■ Your instructions
Repeat the lines of the data exactly and exclude any picture among them.

■ Records to process
----------------------------------------

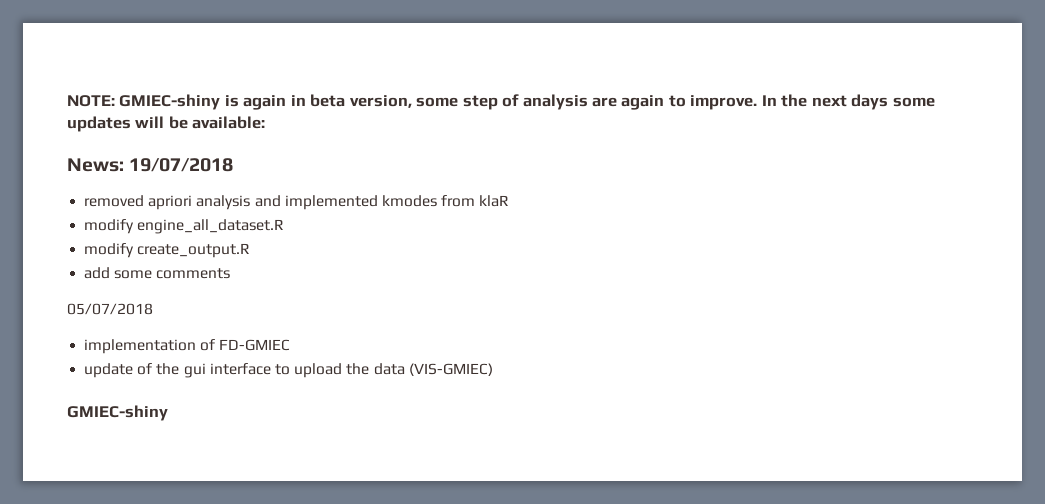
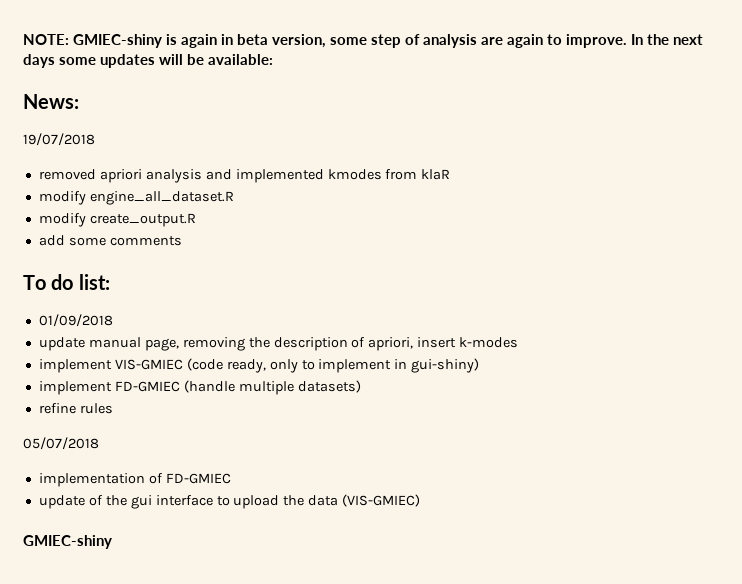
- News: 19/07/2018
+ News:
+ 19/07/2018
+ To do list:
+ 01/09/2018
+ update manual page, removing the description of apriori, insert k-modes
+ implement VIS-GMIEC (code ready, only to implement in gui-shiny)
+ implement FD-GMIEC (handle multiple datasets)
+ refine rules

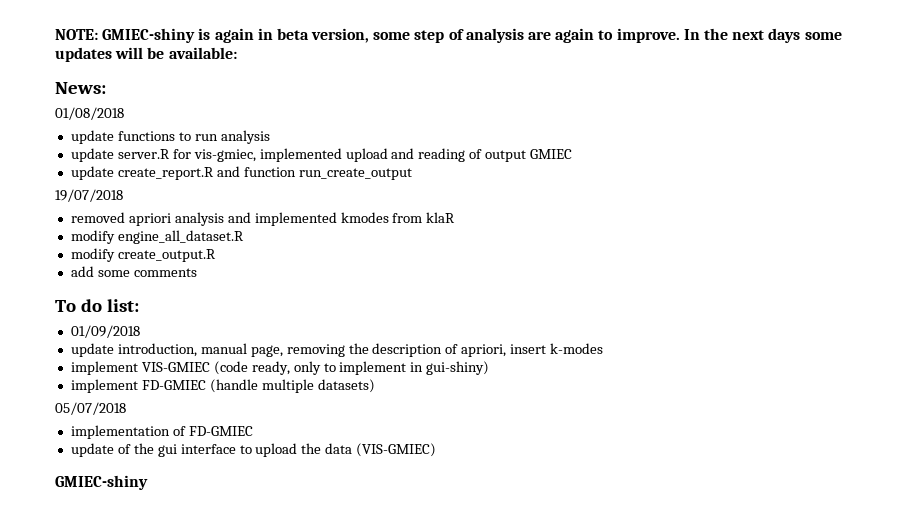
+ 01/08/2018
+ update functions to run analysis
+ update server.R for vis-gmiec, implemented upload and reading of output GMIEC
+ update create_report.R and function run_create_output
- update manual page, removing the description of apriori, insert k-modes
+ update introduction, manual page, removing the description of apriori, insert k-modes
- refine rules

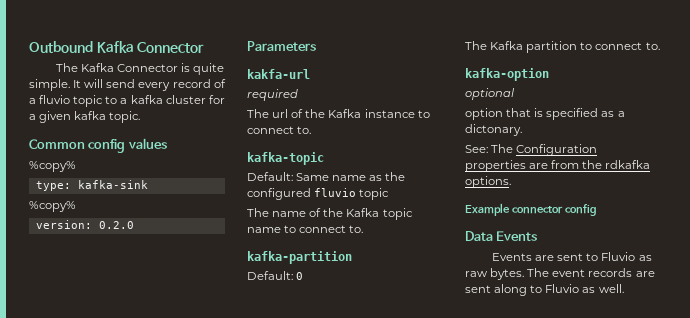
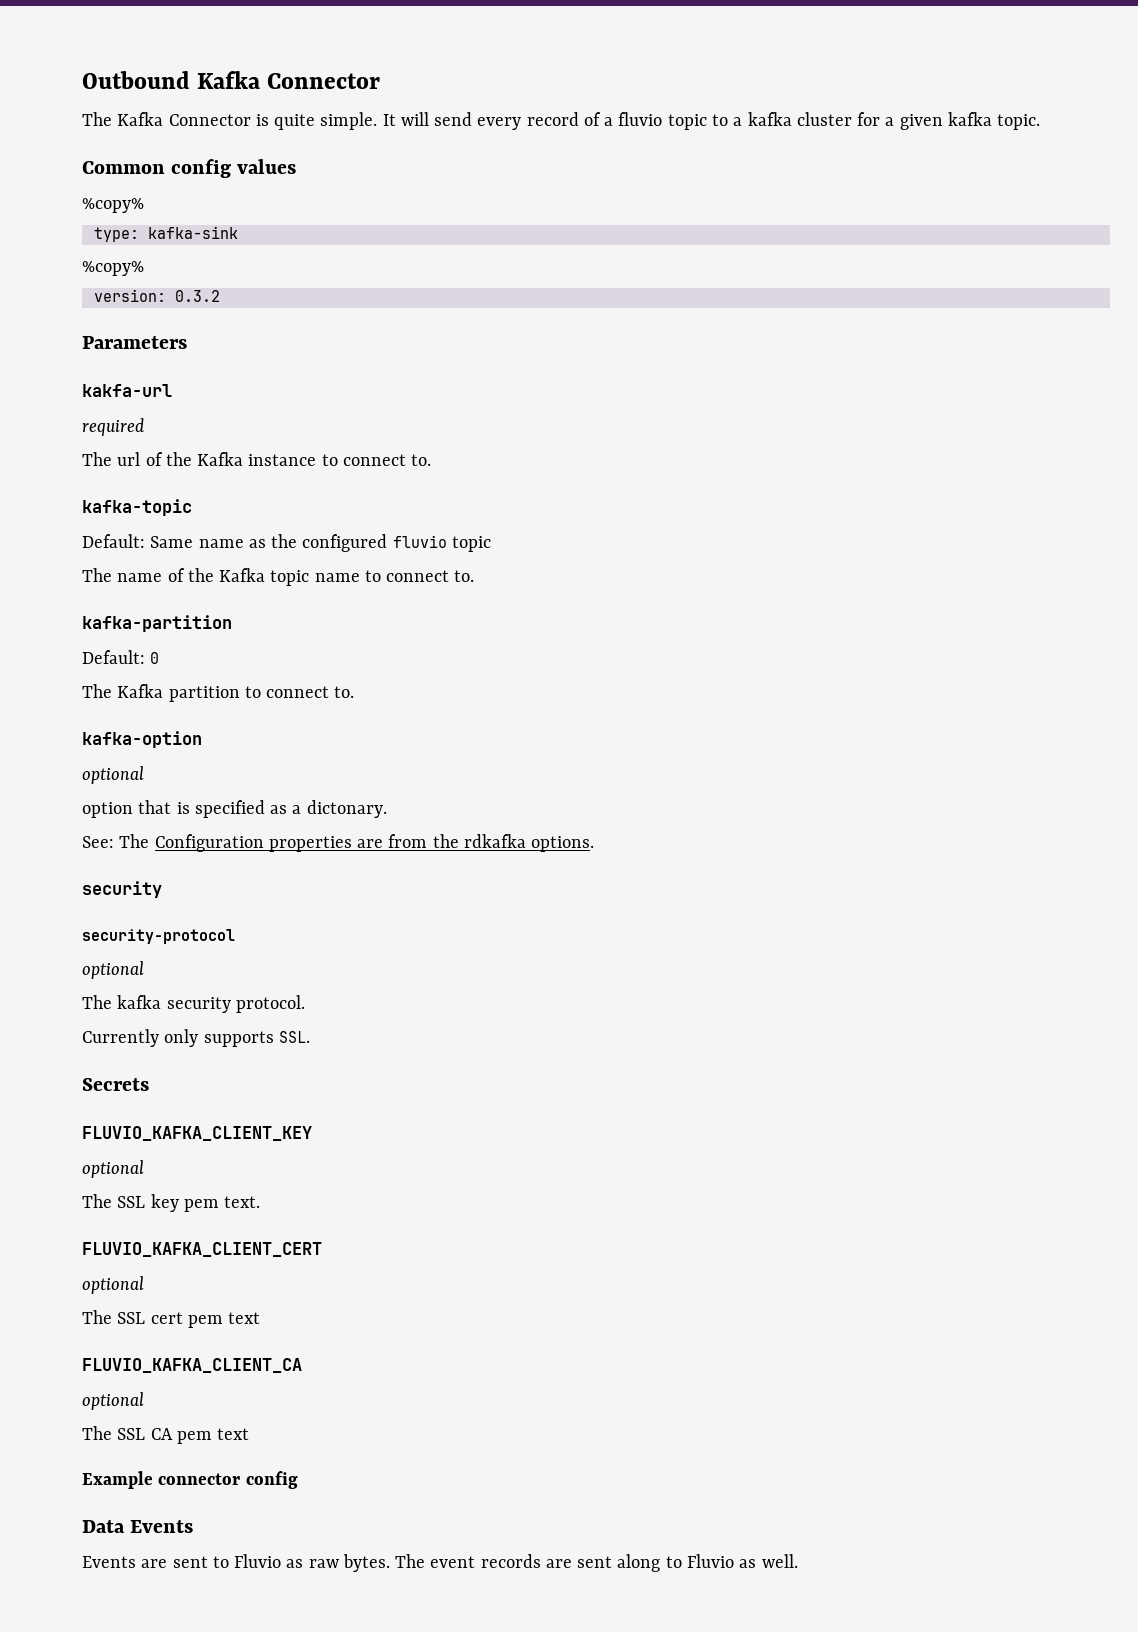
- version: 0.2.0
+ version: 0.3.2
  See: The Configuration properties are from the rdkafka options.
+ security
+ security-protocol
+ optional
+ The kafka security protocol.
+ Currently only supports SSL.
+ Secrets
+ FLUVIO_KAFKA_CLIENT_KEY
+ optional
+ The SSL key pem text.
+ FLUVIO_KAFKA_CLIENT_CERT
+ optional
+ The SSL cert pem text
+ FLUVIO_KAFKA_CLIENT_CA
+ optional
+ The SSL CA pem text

----------------------------------------

■ Problem solution
- News: 19/07/2018
+ News:
+ 19/07/2018
+ To do list:
+ 01/09/2018
+ update manual page, removing the description of apriori, insert k-modes
+ implement VIS-GMIEC (code ready, only to implement in gui-shiny)
+ implement FD-GMIEC (handle multiple datasets)
+ refine rules

+ 01/08/2018
+ update functions to run analysis
+ update server.R for vis-gmiec, implemented upload and reading of output GMIEC
+ update create_report.R and function run_create_output
- update manual page, removing the description of apriori, insert k-modes
+ update introduction, manual page, removing the description of apriori, insert k-modes
- refine rules

- version: 0.2.0
+ version: 0.3.2
  See: The Configuration properties are from the rdkafka options.
+ security
+ security-protocol
+ optional
+ The kafka security protocol.
+ Currently only supports SSL.
+ Secrets
+ FLUVIO_KAFKA_CLIENT_KEY
+ optional
+ The SSL key pem text.
+ FLUVIO_KAFKA_CLIENT_CERT
+ optional
+ The SSL cert pem text
+ FLUVIO_KAFKA_CLIENT_CA
+ optional
+ The SSL CA pem text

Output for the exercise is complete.